Of course this approach requires a bit of front-end coding. There are many alternatives:

  • Vanilla JavaScript and jQuery—still an option if you need just some lightweight helpers.

  • For typed fronted: GHCJS, PureScript, Elm, etc.

  • Who knows what else is happening in the JavaScript world right now.

So I decided that I’ll leave writing that tiny bit of front end code to the users of forma, so they could use whatever they prefer, and will concentrate on parsing and validation of JSON data itself.

I also do not want to generate the forms themselves as it tends to be not flexible enough. With yesod-form, I could not even render a checkbox properly with Bootstrap 3, not to mention more custom stuff. If I remember correctly Yesod’s form system separates what you can tweak in a field and what can be tweaked in a function like renderBootstrap3, and it does get in your way, as this simple checkbox example shows. The types do not allow you pass a hint of what type of field you have so renderBootstrap3 could wrap different fields differently (you could still hack, but it’s not worth it). So I decided I’ll write the markup myself, or at least define widgets per field type (parametrized in a nice typed way) and construct forms from that (but it’s a topic for a different blog post).

If you have used digestive-functors-heist, it’s pretty close to constructing forms from per-field widgets in Yesod, but be careful not to make a typo or use a wrong type of input, just like most part of Snap ecosystem, it’s all too dynamic and error-prone (not a fun of Snap!).

So I think it’s best not to constrain end user and let him/her choose how to render forms and what frontend solution to use. With the scope of forma defined, we can start.

The aim

I’d like to grab a Value and parse it, validate the parsed values in parallel, then I want to return another Value to send as response body back. It’s easy to get it wrong though.

Parsing and validation

Immediately, there seem to be two types of errors that should be treated differently:

  1. Parse errors (when we fail to deconstruct given Value)—these are fatal, and should cause short-circuiting behavior.

  2. Validation errors—these should be collected “in parallel” from all fields, because we want to return all errors at once.

The point 2 immediately limits us to Applicative, because we want to continue after a failure. It’s easy to understand this because to define Monad you need to define (>>=), which captures the essence of a computation with context that depends on a previously computed value.
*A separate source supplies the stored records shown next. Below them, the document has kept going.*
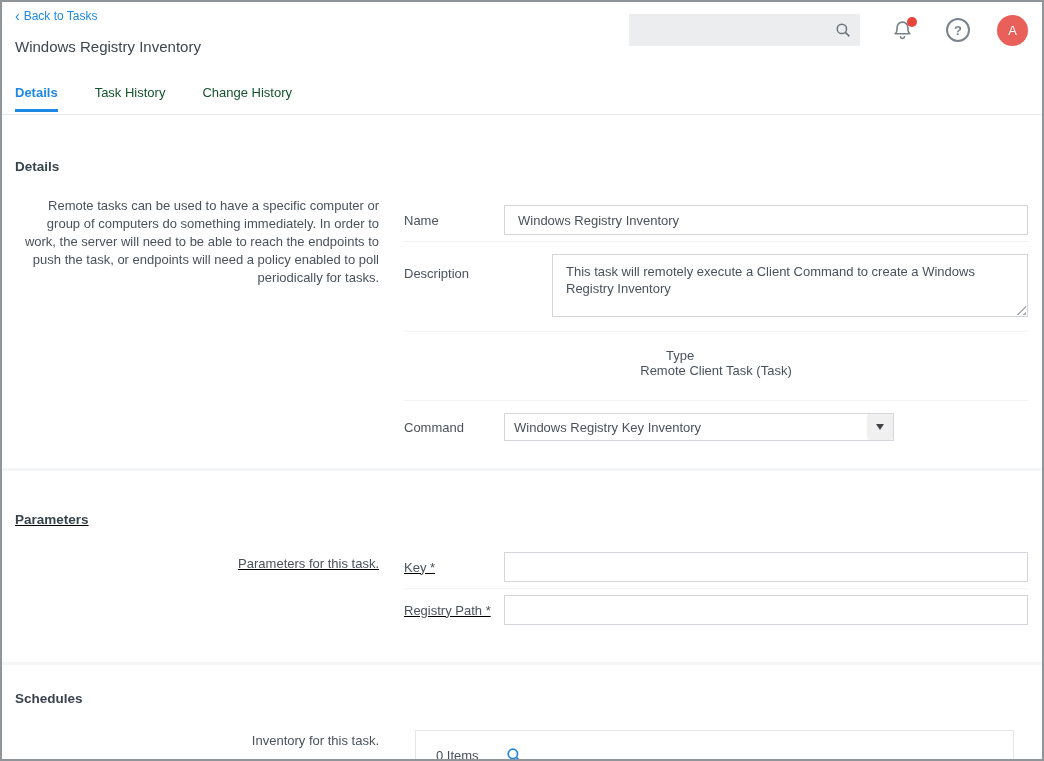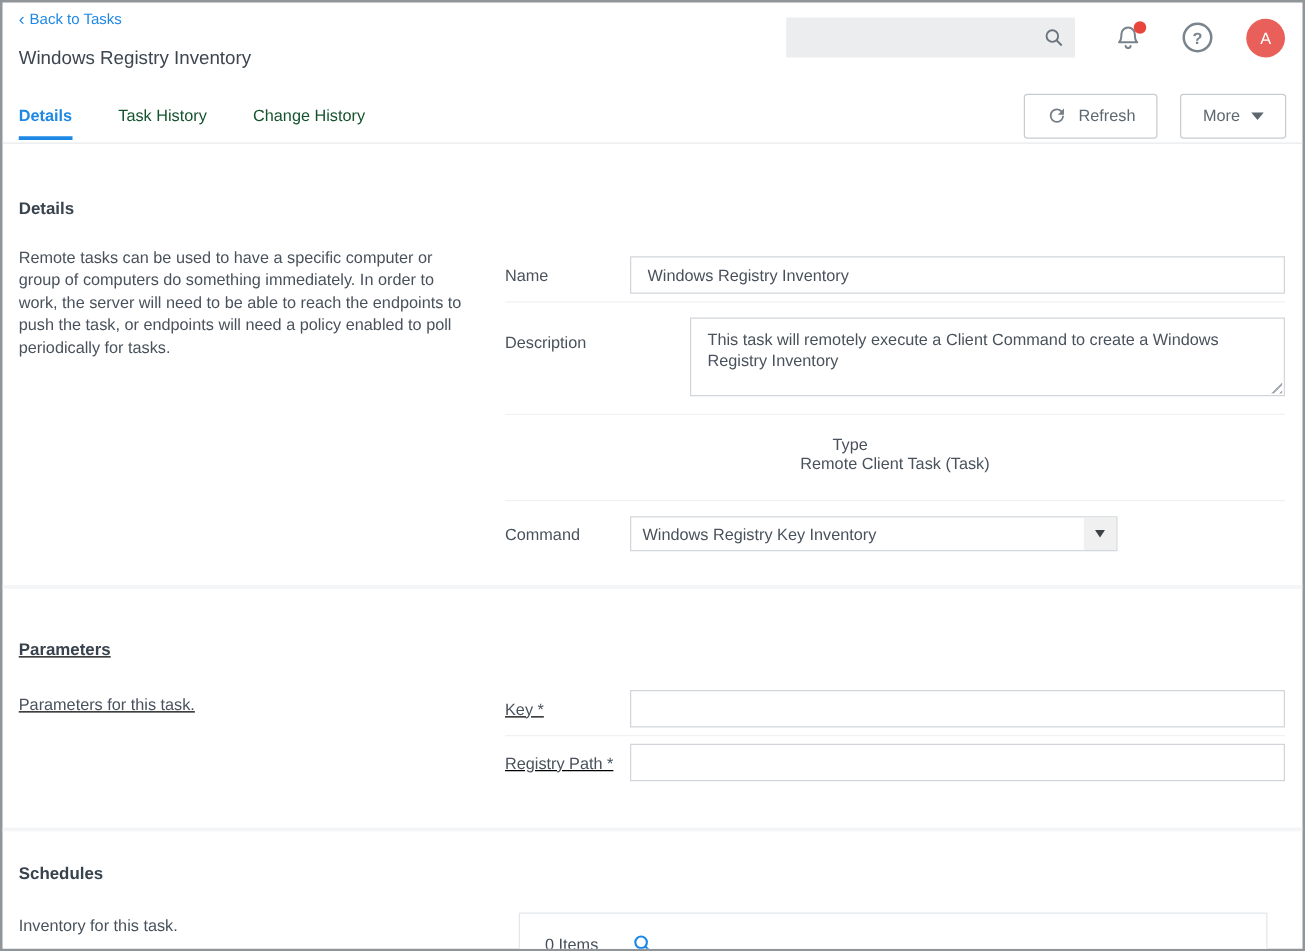--- a/index.html
+++ b/index.html
@@ -126,20 +126,6 @@
     <div class="tab">Task History</div>
     <div class="tab">Change History</div>
 
-    <div class="tab-actions">
-      <button class="btn">
-        <span style="display:flex;">
-          <svg width="17" height="17" viewBox="0 0 24 24" fill="#757D85">
-            <path d="M17.65 6.35A7.95 7.95 0 0 0 12 4a8 8 0 1 0 8 8h-2a6 6 0 1 1-6-6c1.66 0 3.14.69 4.22 1.78L13 11h7V4l-2.35 2.35z"></path>
-          </svg>
-        </span>
-        <span>Refresh</span>
-      </button>
-      <button class="btn">
-        <span>More</span>
-        <span class="caret-down"></span>
-      </button>
-    </div>
   </div>
 
   <div class="section" style="padding-top:40px;">

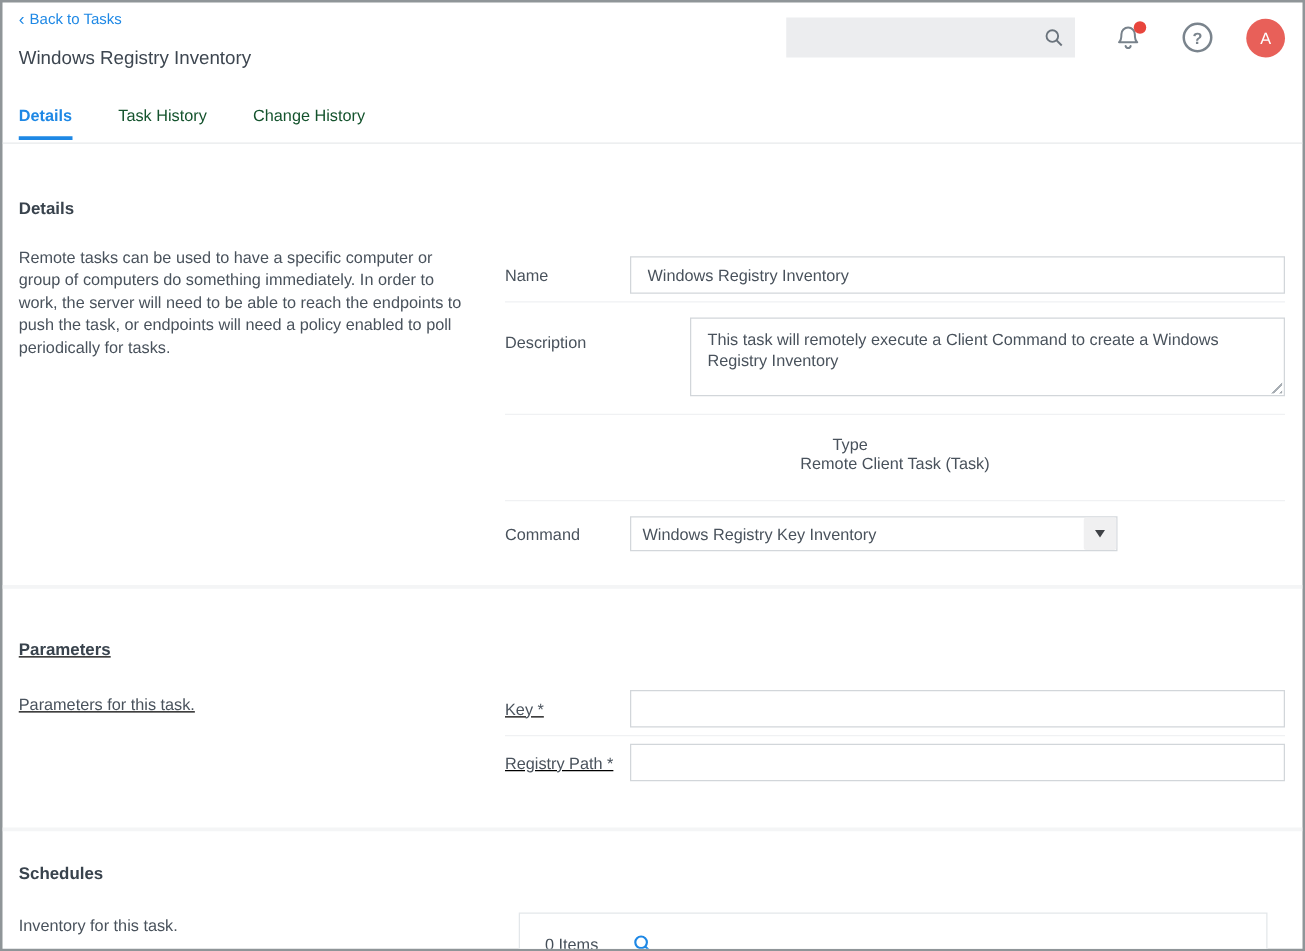--- a/index.html
+++ b/index.html
@@ -49,7 +49,7 @@
   .sec-left { width:389px; flex-shrink:0; }
   .sec-right { flex:1; min-width:0; }
   .sec-heading { font-size:13.5px; font-weight:bold; color:#39434D; }
-  .sec-intro { font-size:13px; line-height:18px; color:#49525C; max-width:364px; }
+  .sec-intro { font-size:13px; line-height:18px; color:#49525C; max-width:364px;text-align:right; }
   .frow { display:flex; align-items:center; border-bottom:1px solid #F0F1F3; padding:6px 0; }
   .frow.noline { border-bottom:none; }
   .flabel { width:100px; flex-shrink:0; font-size:13px; color:#49525C; }

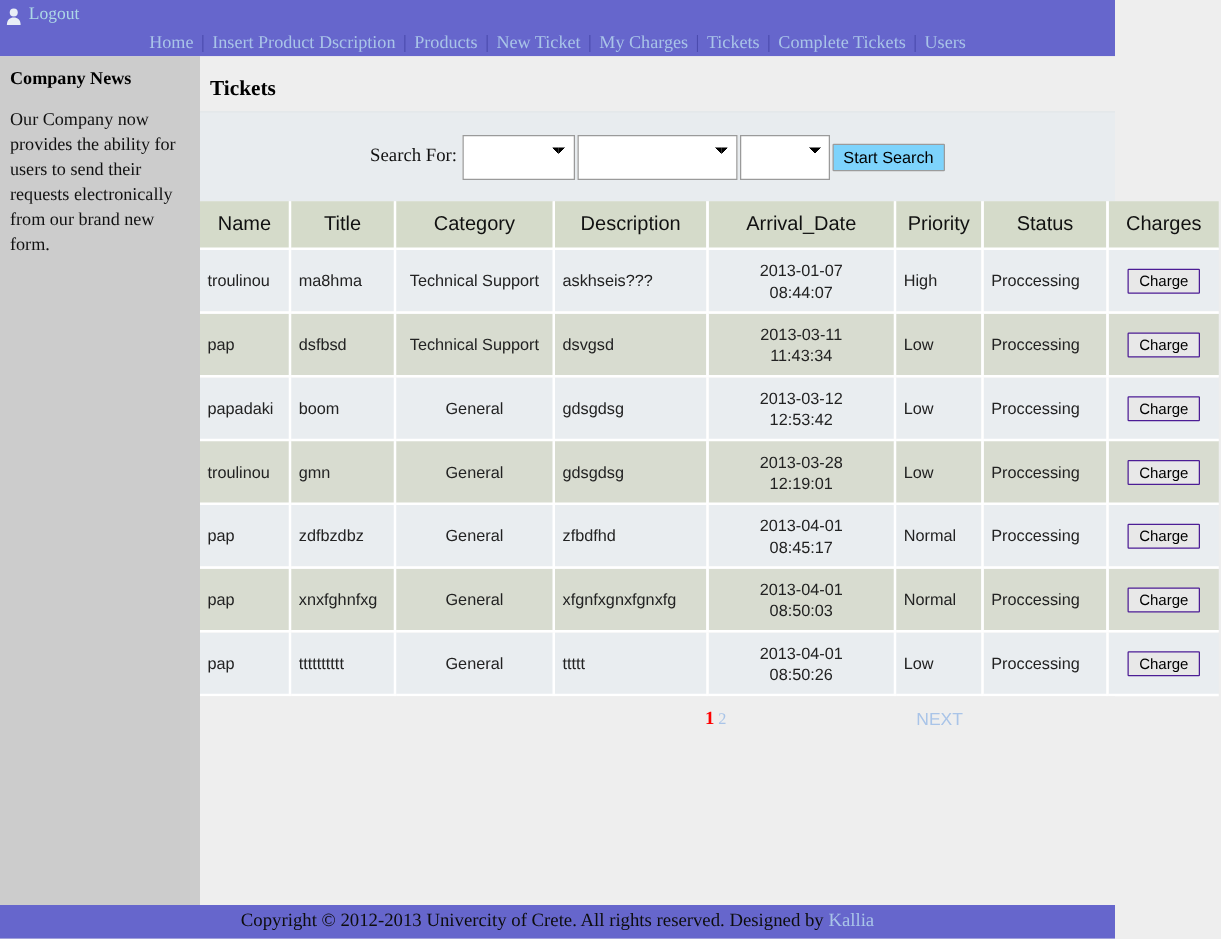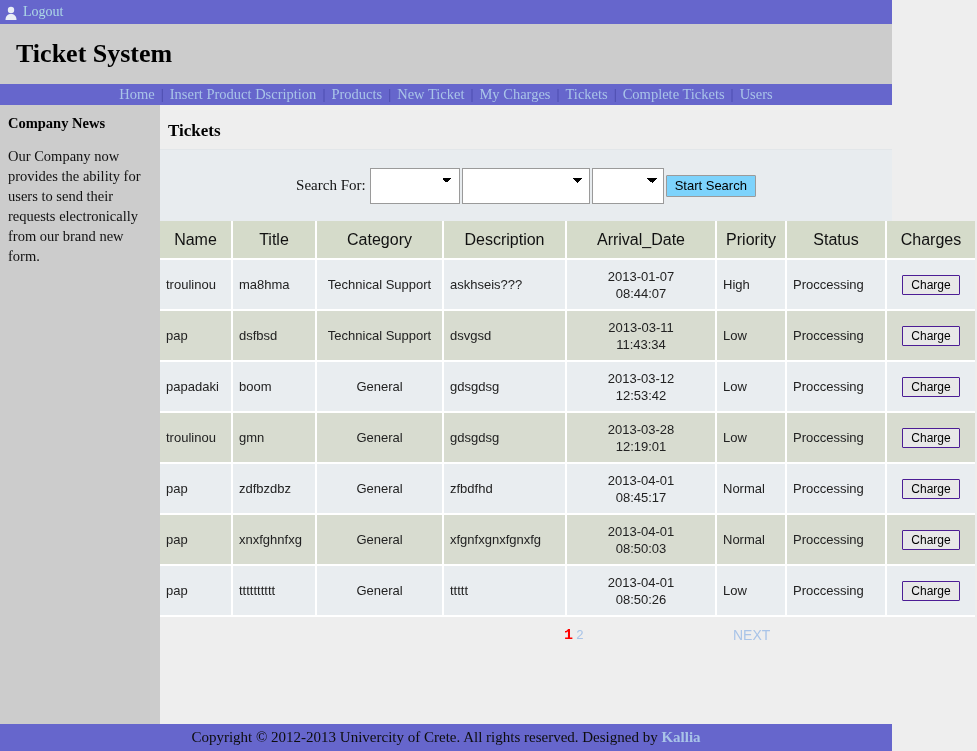--- a/index.html
+++ b/index.html
@@ -339,9 +339,6 @@
     <a class="logout-link" href="#">Logout</a>
   </div>
 
-  <div class="banner">
-    <div class="banner-title">Ticket System</div>
-  </div>
 
   <div class="navbar">
     <div class="navlist">

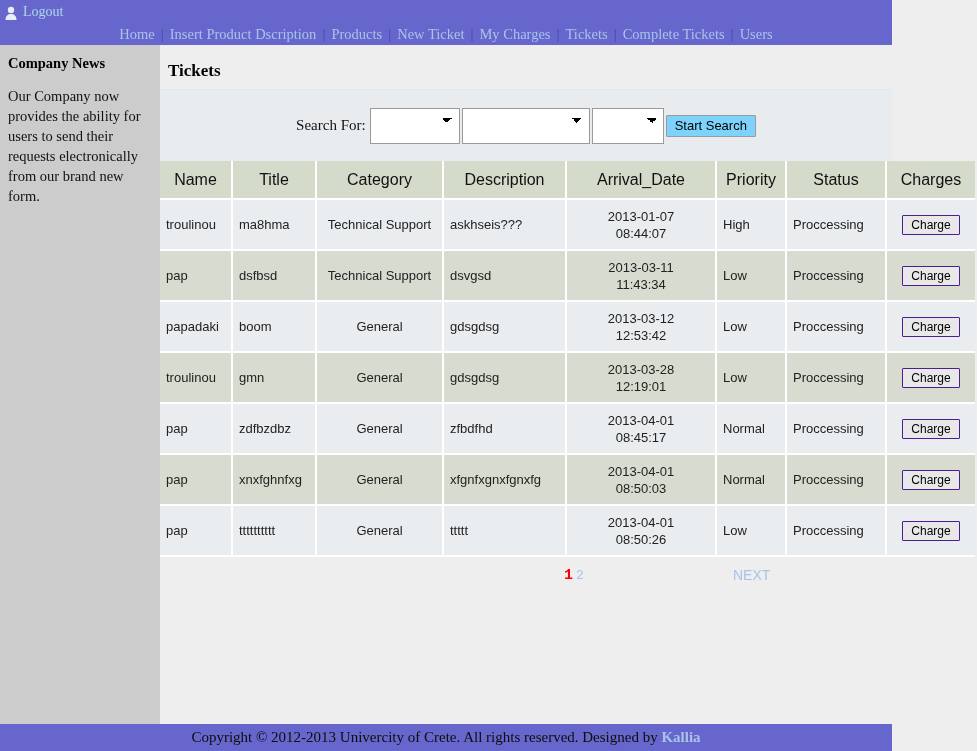--- a/index.html
+++ b/index.html
@@ -277,7 +277,7 @@
     position: absolute;
     left: 404px;
     top: 10px;
-    font-family: Liberation Mono, monospace;
+    font-family: Liberation Serif, serif;
     font-size: 14px;
   }
   .page-cur {

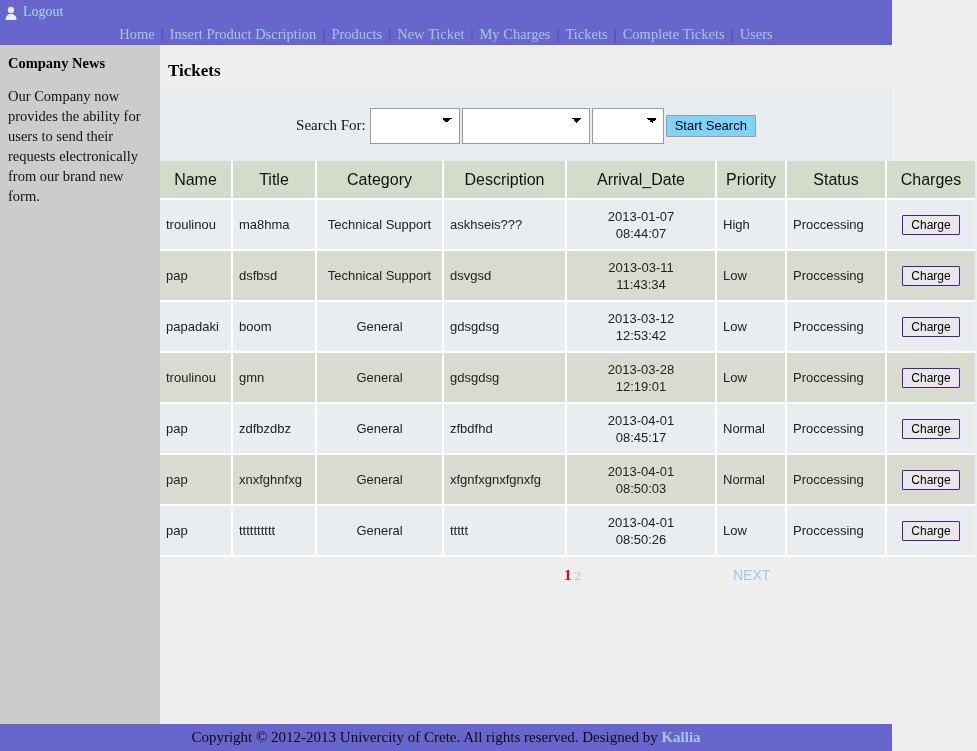--- a/index.html
+++ b/index.html
@@ -321,7 +321,6 @@
     color: #a9c4e8;
     text-decoration: none;
     cursor: pointer;
-    font-weight: bold;
   }
 </style>
 </head>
With 2 in mind, if validation fails, we would have nothing to give to f in m >>= f.

So the first thing to define is the state of a branch of parsing:

-- | State of a parsing branch.

data BranchState a
  = ParsingFailed String
    -- ^ Parsing of JSON failed, this is fatal, we shut down and report the
    -- parsing error.
  | ValidationFailed FieldError
    -- ^ Validation of a field failed. This is also fatal but we still try
    -- to validate other branches (fields) to collect as many validation
    -- errors as possible.
  | Succeeded a
    -- ^ Success, we've got a result to return.
  deriving Functor

GHC can define Functor instance for us since it’s trivial. Applicative looks like this:

instance Applicative BranchState where
  pure                                            = Succeeded
  (ParsingFailed msg)   <*> _                     = ParsingFailed msg
  (ValidationFailed _)  <*> (ParsingFailed msg)   = ParsingFailed msg
  (ValidationFailed e0) <*> (ValidationFailed e1) = ValidationFailed (e0 <> e1)
  (ValidationFailed e)  <*> Succeeded _           = ValidationFailed e
  Succeeded _           <*> (ParsingFailed msg)   = ParsingFailed msg
  Succeeded _           <*> (ValidationFailed e)  = ValidationFailed e
  Succeeded f           <*> Succeeded x           = Succeeded (f x)

The reader may notice similarities with Validation, but I also needed ParsingFailed to terminate the whole thing, so this is a sort of hybride between Validation and Either.

The next thing is to define the applicative parser itself, easily done:

newtype FormParser m a
  = FormParser (Value -> m (BranchState a))

instance Functor m => Functor (FormParser m) where
  fmap f (FormParser x) = FormParser (fmap (fmap f) . x)

instance Applicative m => Applicative (FormParser m) where
  pure x = (FormParser . const . pure) (Succeeded x)
  (FormParser f) <*> (FormParser x) = FormParser $ \v ->
    pure (<*>) <*> f v <*> x v

instance Applicative m => Alternative (FormParser m) where
  empty = (FormParser . const . pure) (ParsingFailed "empty")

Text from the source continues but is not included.